● **What you need to do**
Gather, from the data below, each line in which the word "tema" occurs.

● **Data extract**
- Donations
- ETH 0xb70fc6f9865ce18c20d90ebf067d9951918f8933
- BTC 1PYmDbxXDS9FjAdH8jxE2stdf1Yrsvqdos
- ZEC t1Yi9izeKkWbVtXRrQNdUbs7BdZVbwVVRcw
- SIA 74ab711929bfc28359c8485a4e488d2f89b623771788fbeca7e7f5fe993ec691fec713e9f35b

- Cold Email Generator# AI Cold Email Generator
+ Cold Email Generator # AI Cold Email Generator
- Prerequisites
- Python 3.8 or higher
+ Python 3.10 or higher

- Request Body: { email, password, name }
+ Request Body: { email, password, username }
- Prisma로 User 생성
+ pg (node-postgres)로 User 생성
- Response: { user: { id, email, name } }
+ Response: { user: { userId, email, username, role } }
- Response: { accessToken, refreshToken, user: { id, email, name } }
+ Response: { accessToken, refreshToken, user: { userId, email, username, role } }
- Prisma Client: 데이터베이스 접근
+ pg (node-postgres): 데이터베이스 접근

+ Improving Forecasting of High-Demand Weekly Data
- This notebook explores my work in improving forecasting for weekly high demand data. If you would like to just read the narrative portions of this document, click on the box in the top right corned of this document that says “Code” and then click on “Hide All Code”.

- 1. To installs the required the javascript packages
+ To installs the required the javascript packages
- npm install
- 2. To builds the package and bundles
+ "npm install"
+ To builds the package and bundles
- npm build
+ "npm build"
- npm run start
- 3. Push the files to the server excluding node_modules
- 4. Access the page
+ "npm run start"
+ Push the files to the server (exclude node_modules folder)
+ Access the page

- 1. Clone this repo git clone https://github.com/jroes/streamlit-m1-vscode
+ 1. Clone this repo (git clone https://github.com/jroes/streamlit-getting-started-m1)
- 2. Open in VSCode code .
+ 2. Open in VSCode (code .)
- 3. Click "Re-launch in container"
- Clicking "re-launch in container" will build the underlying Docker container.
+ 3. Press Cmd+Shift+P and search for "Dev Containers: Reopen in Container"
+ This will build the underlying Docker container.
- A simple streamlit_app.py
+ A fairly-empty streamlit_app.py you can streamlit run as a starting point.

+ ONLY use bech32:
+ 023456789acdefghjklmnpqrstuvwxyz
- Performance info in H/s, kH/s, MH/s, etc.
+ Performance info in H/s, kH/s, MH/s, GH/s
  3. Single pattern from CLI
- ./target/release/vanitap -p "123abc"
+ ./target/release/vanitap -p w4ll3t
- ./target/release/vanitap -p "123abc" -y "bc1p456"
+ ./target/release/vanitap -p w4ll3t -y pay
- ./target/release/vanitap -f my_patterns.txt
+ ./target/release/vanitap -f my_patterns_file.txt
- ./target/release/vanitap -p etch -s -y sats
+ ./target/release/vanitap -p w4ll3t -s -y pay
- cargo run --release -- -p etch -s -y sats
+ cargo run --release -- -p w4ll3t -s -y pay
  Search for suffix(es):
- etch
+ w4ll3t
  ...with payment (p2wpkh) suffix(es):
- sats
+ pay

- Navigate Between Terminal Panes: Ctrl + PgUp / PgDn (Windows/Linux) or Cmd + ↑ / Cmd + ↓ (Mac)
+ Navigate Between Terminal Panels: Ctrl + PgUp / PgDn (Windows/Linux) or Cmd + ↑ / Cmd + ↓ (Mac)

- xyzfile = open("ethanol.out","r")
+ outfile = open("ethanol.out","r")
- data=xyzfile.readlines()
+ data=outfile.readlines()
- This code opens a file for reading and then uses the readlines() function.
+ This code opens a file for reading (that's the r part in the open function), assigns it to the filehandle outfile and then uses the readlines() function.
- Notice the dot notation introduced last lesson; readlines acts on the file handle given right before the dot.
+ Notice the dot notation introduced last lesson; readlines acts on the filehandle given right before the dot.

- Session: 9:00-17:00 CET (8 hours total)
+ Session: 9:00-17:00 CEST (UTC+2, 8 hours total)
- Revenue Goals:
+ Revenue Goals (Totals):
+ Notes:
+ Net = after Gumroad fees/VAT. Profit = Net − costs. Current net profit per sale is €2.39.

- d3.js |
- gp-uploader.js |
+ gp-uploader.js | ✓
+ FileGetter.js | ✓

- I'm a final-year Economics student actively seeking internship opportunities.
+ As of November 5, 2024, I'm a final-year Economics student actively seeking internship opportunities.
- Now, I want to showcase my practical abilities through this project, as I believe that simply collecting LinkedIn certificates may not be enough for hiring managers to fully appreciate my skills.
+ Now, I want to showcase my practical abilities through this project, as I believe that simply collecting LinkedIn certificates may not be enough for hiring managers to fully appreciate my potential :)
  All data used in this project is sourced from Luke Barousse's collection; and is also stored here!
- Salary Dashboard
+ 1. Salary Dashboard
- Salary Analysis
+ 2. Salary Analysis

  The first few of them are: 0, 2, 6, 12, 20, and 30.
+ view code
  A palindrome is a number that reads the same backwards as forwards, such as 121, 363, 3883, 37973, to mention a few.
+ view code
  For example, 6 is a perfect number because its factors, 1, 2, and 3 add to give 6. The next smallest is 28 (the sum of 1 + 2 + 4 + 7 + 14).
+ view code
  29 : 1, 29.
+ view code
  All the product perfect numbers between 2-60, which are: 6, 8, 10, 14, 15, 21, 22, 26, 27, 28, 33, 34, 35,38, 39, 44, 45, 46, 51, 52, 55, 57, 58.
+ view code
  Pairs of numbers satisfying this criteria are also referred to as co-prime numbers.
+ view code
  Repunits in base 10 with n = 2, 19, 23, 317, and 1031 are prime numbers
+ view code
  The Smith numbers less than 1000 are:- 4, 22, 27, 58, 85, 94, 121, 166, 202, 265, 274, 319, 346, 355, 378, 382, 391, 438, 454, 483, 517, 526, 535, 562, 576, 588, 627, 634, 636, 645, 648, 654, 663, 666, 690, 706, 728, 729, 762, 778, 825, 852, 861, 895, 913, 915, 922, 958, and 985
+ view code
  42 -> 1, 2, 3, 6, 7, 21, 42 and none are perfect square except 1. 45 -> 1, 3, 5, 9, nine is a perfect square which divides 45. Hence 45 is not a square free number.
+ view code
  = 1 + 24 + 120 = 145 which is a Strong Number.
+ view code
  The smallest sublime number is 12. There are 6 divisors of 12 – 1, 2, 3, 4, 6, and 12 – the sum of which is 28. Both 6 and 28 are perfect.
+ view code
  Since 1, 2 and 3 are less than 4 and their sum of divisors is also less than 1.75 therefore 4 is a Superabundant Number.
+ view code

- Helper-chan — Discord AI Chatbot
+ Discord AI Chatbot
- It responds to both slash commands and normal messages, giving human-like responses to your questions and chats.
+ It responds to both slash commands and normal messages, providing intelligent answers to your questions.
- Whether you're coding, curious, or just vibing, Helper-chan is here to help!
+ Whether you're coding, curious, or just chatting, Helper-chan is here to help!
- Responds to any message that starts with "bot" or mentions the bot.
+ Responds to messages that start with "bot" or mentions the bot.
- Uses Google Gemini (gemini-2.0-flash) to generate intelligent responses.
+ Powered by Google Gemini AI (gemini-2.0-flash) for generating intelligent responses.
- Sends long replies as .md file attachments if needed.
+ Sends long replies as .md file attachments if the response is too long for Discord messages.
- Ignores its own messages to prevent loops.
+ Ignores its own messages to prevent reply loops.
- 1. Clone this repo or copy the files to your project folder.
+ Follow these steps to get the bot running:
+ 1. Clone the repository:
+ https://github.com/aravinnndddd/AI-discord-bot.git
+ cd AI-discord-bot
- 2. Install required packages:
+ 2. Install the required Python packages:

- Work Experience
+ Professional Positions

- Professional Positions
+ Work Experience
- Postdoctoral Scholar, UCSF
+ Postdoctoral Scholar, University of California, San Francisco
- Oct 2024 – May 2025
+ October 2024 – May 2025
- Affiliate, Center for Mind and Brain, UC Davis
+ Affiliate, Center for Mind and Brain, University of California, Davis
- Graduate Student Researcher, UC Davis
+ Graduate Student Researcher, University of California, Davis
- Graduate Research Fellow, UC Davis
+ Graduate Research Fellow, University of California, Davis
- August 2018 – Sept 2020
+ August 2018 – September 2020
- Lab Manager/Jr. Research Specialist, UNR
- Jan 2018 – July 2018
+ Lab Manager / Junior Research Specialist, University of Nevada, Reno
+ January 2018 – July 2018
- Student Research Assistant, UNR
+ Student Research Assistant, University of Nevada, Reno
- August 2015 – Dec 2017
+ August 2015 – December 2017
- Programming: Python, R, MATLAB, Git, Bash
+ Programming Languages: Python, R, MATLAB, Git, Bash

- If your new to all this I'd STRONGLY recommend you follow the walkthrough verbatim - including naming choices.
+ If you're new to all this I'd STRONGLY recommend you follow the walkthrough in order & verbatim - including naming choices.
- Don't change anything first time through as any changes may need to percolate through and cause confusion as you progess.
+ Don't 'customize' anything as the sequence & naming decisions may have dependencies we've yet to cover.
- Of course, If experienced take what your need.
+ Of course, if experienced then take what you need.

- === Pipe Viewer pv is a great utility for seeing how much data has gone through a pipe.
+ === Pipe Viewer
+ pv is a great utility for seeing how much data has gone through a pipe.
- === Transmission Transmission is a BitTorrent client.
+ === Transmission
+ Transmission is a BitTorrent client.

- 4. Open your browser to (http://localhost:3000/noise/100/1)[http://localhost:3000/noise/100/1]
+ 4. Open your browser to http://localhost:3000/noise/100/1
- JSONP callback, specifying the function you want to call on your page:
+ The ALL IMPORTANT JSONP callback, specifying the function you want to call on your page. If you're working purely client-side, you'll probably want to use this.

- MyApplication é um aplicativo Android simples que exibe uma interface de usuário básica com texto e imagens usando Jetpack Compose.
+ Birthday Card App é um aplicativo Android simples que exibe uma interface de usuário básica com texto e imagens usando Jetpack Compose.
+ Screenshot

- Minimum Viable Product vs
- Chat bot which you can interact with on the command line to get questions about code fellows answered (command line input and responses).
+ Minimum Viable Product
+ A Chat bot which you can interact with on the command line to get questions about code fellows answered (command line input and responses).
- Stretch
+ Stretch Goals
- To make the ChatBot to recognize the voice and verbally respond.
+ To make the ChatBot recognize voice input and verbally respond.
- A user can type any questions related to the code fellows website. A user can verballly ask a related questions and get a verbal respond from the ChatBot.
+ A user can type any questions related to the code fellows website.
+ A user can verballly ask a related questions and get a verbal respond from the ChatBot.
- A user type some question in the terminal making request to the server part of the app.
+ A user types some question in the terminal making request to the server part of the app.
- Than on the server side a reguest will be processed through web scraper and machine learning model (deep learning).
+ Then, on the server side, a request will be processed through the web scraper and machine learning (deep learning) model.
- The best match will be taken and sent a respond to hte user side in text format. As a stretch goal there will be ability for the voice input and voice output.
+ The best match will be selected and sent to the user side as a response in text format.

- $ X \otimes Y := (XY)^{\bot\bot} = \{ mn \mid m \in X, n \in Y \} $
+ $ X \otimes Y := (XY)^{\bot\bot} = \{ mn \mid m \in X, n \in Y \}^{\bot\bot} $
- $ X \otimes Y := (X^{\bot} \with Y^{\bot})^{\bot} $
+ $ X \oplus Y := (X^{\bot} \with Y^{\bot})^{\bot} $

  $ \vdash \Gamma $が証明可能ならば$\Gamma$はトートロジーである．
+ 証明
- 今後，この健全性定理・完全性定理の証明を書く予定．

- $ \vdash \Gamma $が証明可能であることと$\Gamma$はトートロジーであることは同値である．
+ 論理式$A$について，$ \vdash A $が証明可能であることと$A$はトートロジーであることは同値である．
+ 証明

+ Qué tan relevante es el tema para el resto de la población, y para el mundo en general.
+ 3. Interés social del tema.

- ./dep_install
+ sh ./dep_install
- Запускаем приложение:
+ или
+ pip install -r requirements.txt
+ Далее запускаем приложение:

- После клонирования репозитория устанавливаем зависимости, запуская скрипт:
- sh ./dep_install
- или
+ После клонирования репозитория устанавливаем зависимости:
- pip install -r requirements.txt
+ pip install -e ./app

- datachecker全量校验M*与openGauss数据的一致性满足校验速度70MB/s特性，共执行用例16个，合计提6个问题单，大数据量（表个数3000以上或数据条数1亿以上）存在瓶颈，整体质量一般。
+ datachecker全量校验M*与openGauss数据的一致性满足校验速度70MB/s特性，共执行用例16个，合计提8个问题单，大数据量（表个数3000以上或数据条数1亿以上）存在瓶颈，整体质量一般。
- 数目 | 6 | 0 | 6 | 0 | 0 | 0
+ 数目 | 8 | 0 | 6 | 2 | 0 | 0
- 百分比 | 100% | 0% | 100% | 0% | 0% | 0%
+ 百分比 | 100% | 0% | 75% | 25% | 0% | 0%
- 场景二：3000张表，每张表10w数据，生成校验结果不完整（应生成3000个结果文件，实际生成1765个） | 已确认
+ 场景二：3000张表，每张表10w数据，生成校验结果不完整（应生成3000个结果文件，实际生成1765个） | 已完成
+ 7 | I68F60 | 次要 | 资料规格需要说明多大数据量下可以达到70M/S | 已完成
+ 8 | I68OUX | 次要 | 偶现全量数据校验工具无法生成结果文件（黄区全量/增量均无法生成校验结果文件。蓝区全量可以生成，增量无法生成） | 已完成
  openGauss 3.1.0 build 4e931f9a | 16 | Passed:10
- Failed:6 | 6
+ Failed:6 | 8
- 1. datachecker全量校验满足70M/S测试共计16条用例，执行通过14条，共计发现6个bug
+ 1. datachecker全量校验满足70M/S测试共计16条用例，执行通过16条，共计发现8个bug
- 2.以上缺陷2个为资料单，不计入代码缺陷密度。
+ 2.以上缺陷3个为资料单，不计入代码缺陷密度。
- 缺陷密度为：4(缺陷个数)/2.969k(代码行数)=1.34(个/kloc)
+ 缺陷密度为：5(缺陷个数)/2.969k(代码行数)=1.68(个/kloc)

● **Exercise response**
+ Qué tan relevante es el tema para el resto de la población, y para el mundo en general.
+ 3. Interés social del tema.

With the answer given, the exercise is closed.